Si lo colocas sobre tu abdomen tras el parto, el bebé reptará instintivamente hasta tu pecho

El parto es un momento trascendental para el bebé. Pasa de la vida intrauterina a una vida fuera del útero en la que lo único que reconoce como parte de él es el cuerpo de su madre. Tan es así, que a los nueve meses tras el parto se los conoce como la exterogestación, o gestación fuera del útero.
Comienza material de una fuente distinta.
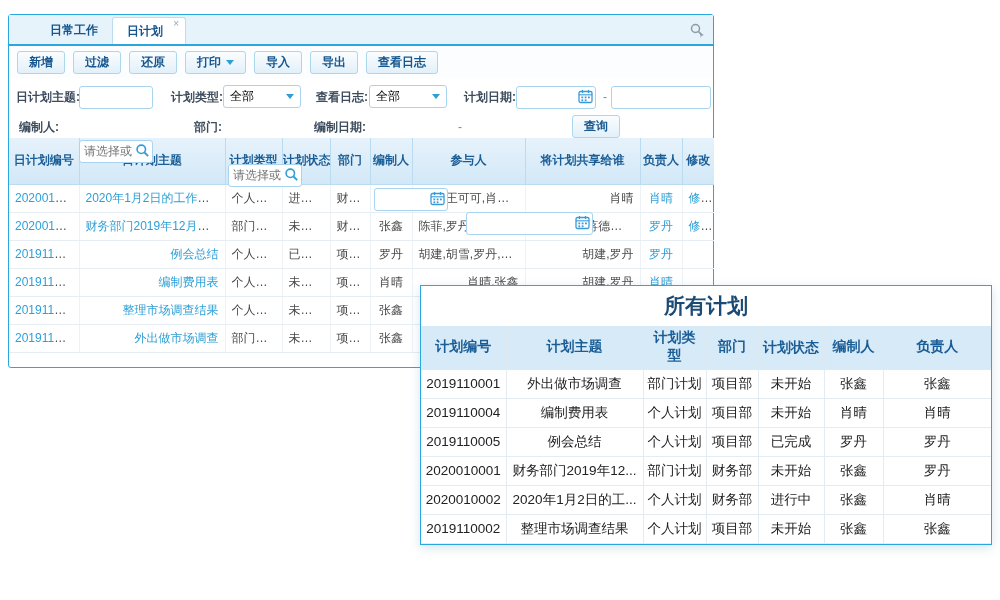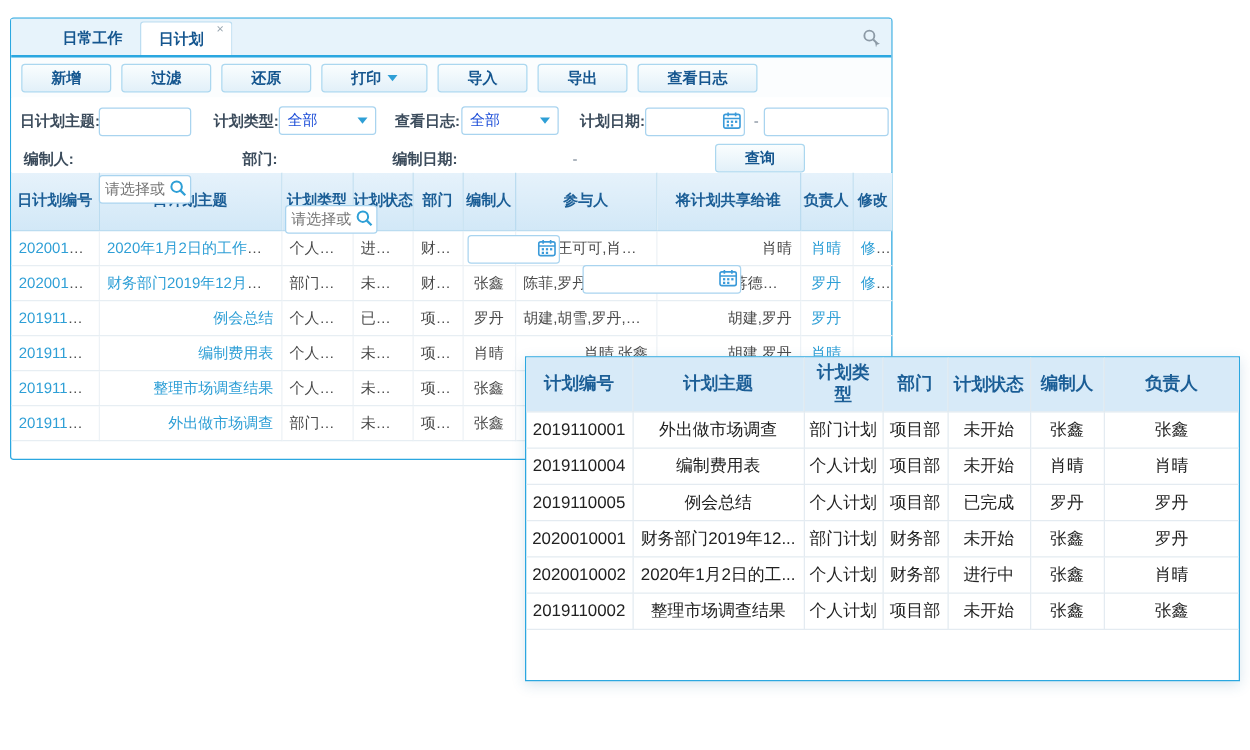"新增" .btn { padding: 0 23px -> 0 11px }
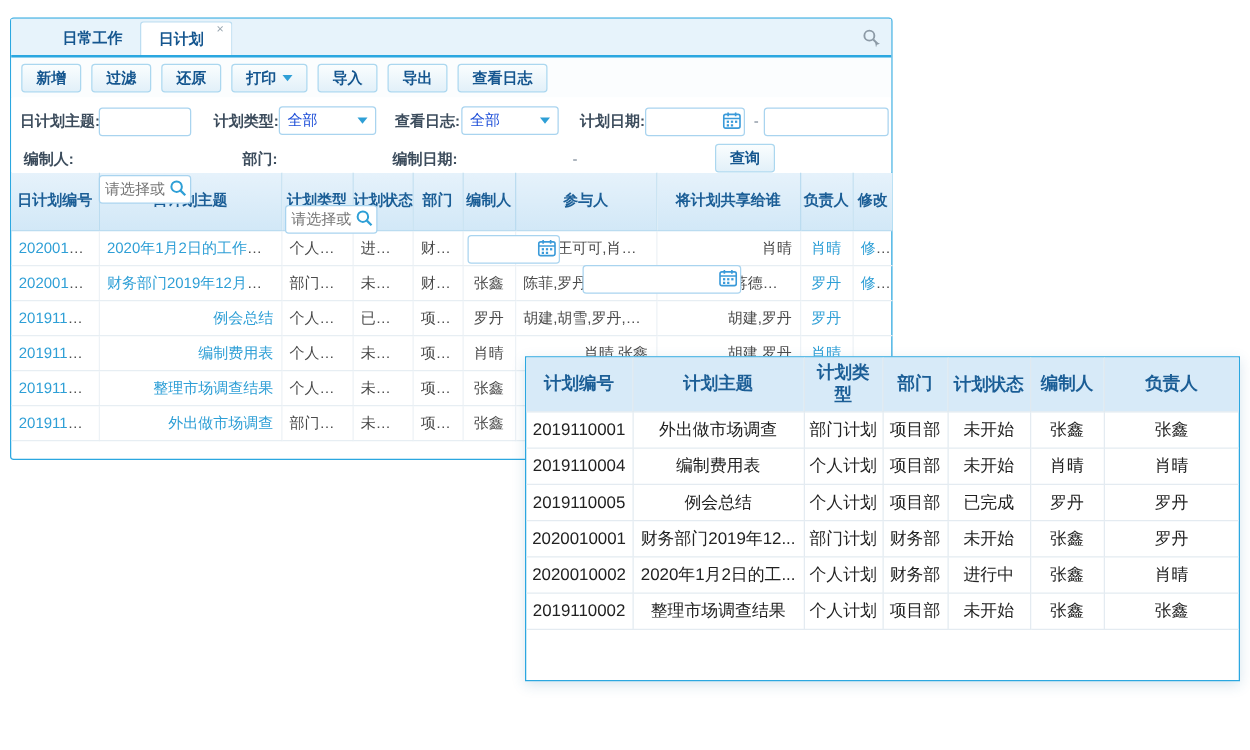"全部" .selbox { color: #1d4ed8 -> #000000 }
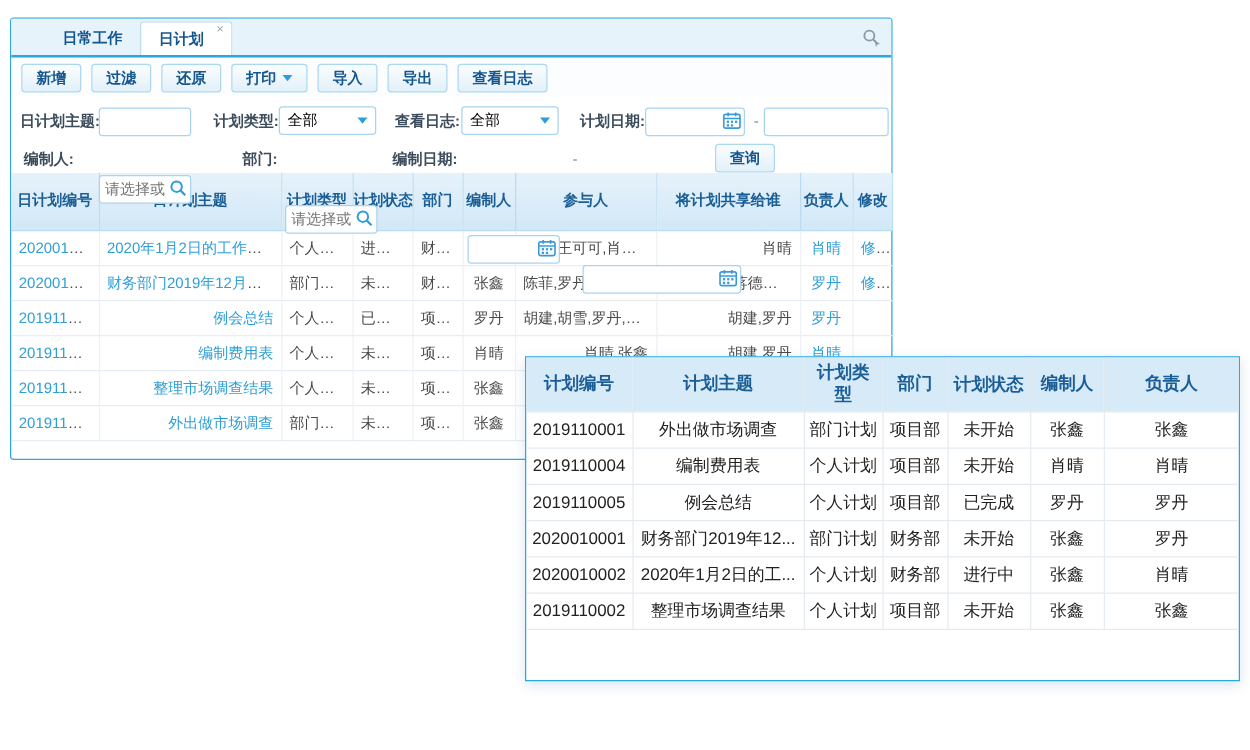"所有计划" div.popup-title { html: none -> <div>所有计划</div> }
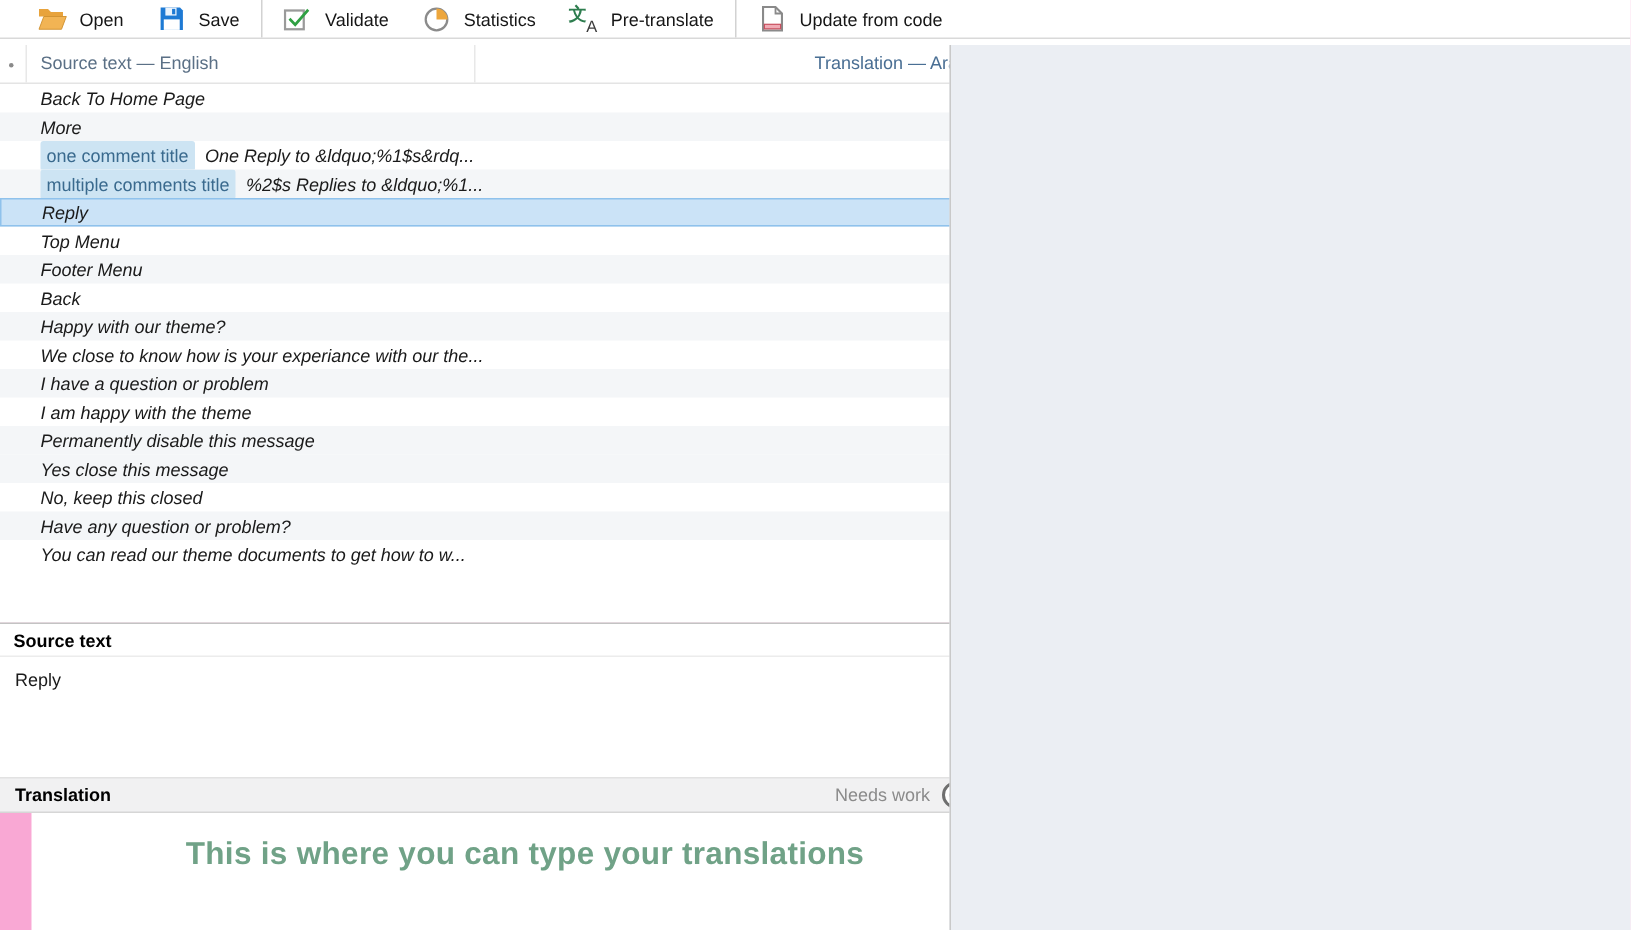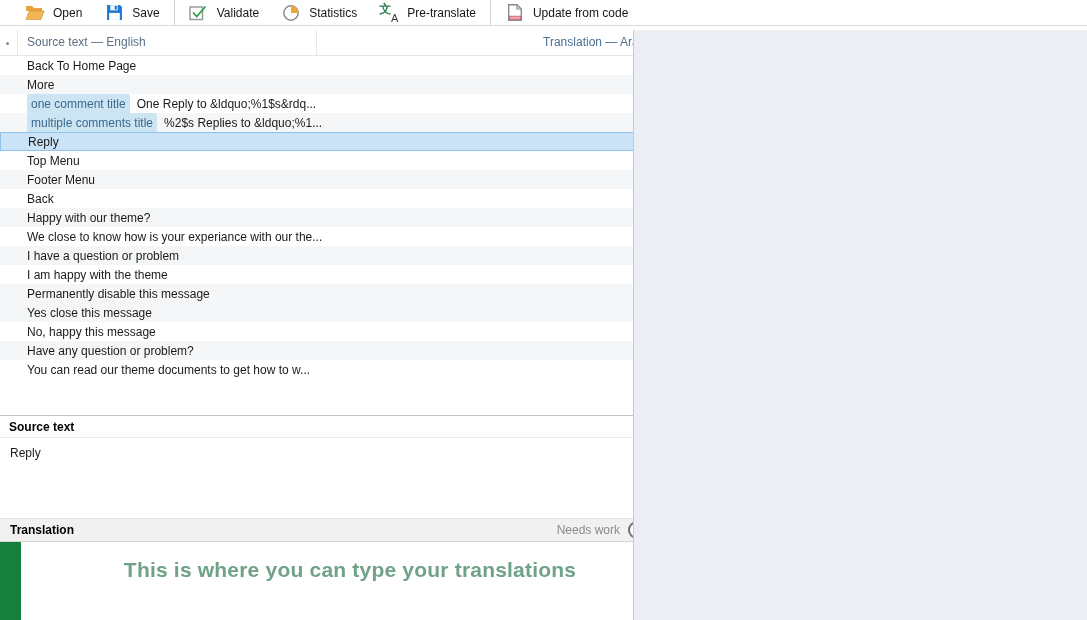"Source text — English" .left-col { background: #15803d -> #f9a8d4 }
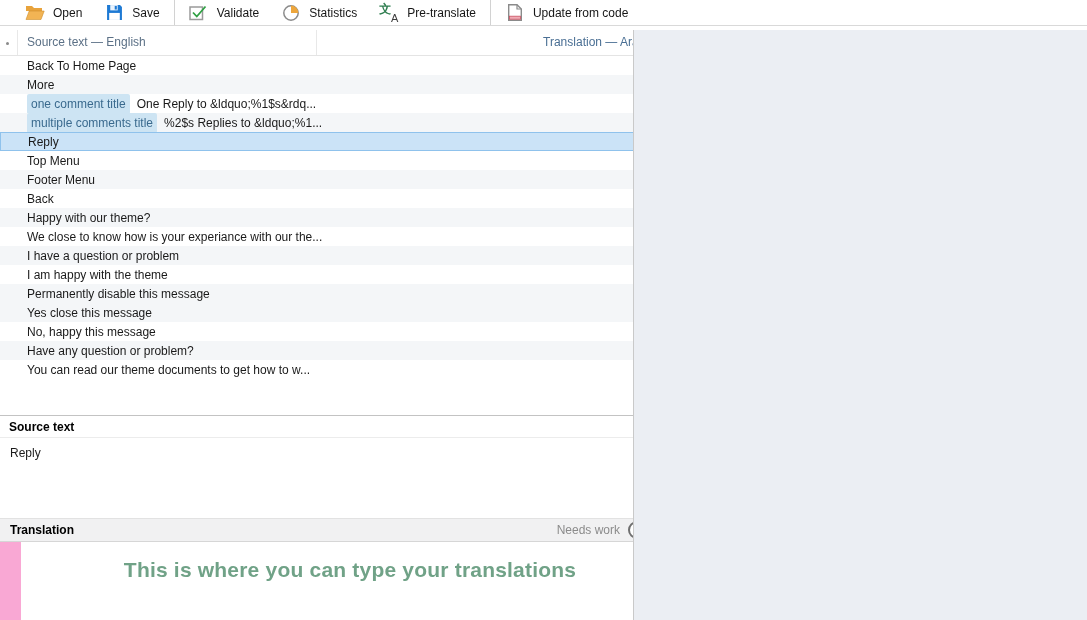"Back To Home Page" .row-text { font-style: none -> italic }
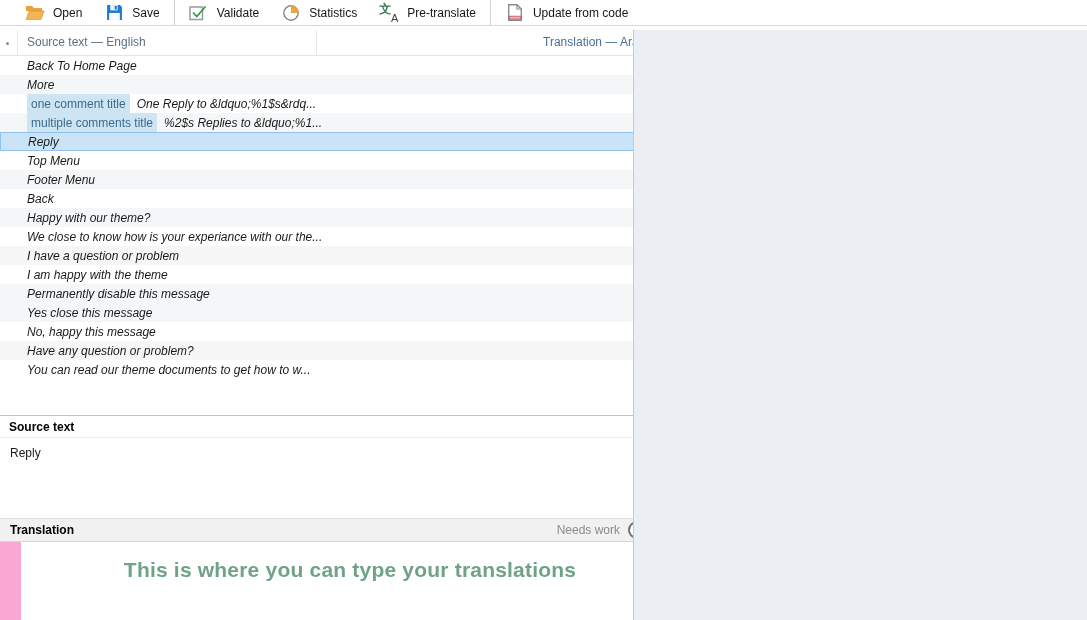"No, happy this message" span.row-text { text: happy this message -> keep this closed }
En los instantes tras el parto, el grado de receptividad del bebé está en sus niveles más altos. Una muestra de ello, y una experiencia inolvidable si quieres probarlo, es que si lo colocas sobre tu abdomen, el recién nacido reptará instintivamente hasta tu pecho para alimentarse, guiado por el olor.

Este gesto es conocido como breastcrawl o gateo hacia el pecho, aunque en realidad no es un gateo, porque el recién nacido todavía no es capaz de gatear. Ambos tiene que estar desnudos, piel con piel y el bebé tiene que ser colocado boca abajo encima tuyo, a la altura de tu abdomen. Guiado por el instinto, comenzará un movimiento de rastreo empujándose con sus pies y sus brazos hasta alcanzar con su boca el pezón.

La primera hora es sagrada

Los primeros sesenta a noventa minutos tras el parto, incluso se habla de las primeras dos horas, es un período especialmente sensitivo con grandes beneficios para las madre y el recién nacido. Unos momentos en los que nada ni nadie debería separarlos; cualquier procedimiento puede esperar.

El contacto precoz entre ambos favorece la impronta afectiva, es un momento para reconocerse, olerse, tocarse, así como para que el bebé comience a alimentarse del calostro, la primera sustancia segregada por los pechos con incontables ventajas para él.

Esta primera hora es fundamental para instauración de la lactancia materna, una base sólida para tener una experiencia de lactancia exitosa.